------ EXTRACTED RECORDS ------
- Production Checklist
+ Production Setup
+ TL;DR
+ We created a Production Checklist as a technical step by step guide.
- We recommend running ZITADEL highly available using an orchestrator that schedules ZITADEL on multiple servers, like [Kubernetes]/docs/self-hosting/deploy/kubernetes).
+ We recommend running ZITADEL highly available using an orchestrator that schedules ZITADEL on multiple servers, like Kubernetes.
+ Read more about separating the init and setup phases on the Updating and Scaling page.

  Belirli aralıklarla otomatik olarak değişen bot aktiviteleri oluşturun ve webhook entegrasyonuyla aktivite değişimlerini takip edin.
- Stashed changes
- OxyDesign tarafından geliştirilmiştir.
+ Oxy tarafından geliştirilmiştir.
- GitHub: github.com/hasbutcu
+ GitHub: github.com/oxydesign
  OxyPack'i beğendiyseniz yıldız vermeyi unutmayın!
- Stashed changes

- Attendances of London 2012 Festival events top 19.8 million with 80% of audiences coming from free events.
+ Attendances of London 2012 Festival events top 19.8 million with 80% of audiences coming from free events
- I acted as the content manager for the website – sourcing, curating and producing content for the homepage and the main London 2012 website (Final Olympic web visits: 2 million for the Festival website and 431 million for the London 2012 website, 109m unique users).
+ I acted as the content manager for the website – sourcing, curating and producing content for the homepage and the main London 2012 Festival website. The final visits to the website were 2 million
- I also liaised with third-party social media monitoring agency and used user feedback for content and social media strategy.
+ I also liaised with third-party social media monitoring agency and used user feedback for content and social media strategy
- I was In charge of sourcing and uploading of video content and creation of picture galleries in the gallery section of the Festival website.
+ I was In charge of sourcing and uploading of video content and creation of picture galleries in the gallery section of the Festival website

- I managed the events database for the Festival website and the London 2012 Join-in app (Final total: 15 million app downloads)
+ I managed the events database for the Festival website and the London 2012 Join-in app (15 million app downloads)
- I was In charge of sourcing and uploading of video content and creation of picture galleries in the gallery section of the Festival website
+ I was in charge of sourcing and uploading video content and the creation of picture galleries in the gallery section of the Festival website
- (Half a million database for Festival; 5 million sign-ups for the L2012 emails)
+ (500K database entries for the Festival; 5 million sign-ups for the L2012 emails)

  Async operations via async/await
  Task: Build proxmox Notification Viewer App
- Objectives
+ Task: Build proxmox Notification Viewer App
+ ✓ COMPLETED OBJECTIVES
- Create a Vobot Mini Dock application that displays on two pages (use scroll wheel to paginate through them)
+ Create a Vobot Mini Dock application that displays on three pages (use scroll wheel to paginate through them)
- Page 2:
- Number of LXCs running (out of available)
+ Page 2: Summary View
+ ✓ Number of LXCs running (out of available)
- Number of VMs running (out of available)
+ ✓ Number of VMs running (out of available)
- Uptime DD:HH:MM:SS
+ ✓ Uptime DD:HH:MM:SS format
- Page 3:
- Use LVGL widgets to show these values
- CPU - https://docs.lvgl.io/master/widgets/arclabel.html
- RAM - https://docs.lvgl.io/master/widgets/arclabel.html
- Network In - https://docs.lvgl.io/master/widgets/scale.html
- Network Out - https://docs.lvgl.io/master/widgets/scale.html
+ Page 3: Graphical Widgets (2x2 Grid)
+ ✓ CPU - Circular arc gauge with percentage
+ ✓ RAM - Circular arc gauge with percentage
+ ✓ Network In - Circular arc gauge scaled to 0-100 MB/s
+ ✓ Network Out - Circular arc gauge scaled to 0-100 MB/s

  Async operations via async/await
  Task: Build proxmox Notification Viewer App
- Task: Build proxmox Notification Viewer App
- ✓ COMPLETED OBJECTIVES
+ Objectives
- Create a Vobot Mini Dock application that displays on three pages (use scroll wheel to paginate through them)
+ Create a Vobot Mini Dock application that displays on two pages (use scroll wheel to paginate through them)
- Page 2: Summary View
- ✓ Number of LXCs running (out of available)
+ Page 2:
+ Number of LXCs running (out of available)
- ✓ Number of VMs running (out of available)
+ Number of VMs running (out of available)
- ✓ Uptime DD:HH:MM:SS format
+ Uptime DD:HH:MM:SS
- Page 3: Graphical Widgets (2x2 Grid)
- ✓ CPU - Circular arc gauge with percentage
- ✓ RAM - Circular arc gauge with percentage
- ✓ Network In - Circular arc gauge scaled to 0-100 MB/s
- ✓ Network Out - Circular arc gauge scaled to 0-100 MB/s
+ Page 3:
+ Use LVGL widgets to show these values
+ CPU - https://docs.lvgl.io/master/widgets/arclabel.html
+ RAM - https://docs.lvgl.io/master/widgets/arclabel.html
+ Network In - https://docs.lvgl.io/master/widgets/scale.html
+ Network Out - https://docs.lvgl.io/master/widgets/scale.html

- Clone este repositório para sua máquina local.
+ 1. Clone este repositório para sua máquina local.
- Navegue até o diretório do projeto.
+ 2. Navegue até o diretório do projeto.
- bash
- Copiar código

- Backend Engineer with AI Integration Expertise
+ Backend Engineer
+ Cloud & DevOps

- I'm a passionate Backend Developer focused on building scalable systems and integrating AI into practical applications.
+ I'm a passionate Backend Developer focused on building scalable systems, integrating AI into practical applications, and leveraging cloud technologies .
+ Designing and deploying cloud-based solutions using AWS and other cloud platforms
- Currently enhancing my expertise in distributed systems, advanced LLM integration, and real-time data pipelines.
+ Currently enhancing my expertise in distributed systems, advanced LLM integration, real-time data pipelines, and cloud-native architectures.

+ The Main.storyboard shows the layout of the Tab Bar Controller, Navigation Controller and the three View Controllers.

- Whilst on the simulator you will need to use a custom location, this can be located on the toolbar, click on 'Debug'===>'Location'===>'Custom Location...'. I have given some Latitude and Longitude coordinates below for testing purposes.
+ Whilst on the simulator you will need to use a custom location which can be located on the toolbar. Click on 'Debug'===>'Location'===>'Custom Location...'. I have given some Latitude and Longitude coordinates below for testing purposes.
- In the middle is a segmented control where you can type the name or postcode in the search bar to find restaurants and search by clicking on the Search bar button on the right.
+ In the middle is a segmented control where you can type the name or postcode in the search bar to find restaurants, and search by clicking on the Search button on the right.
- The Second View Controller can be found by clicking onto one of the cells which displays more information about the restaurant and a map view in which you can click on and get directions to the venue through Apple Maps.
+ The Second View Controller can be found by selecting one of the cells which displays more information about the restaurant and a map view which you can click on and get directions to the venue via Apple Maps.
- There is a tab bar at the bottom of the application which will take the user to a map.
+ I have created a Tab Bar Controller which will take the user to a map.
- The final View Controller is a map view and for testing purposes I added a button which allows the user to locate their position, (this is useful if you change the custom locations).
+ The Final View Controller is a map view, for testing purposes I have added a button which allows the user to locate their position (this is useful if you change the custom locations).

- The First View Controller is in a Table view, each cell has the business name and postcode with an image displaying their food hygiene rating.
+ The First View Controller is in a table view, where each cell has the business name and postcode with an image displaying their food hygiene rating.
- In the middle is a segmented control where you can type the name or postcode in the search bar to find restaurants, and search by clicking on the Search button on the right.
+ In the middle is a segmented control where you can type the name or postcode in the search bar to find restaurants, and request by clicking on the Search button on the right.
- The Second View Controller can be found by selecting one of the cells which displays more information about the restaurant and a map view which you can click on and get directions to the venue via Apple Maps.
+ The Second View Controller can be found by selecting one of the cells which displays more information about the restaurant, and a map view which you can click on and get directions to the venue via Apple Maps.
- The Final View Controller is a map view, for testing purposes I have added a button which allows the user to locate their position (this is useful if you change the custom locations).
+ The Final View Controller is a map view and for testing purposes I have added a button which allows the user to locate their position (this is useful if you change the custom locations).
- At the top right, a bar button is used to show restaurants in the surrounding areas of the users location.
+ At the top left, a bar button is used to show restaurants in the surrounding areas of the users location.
------
## [WORK TO COMPLETE]
Show all lines from the records above where the word "Engineer" occurs.

## [THE COMPLETED TASK]
- Backend Engineer with AI Integration Expertise
+ Backend Engineer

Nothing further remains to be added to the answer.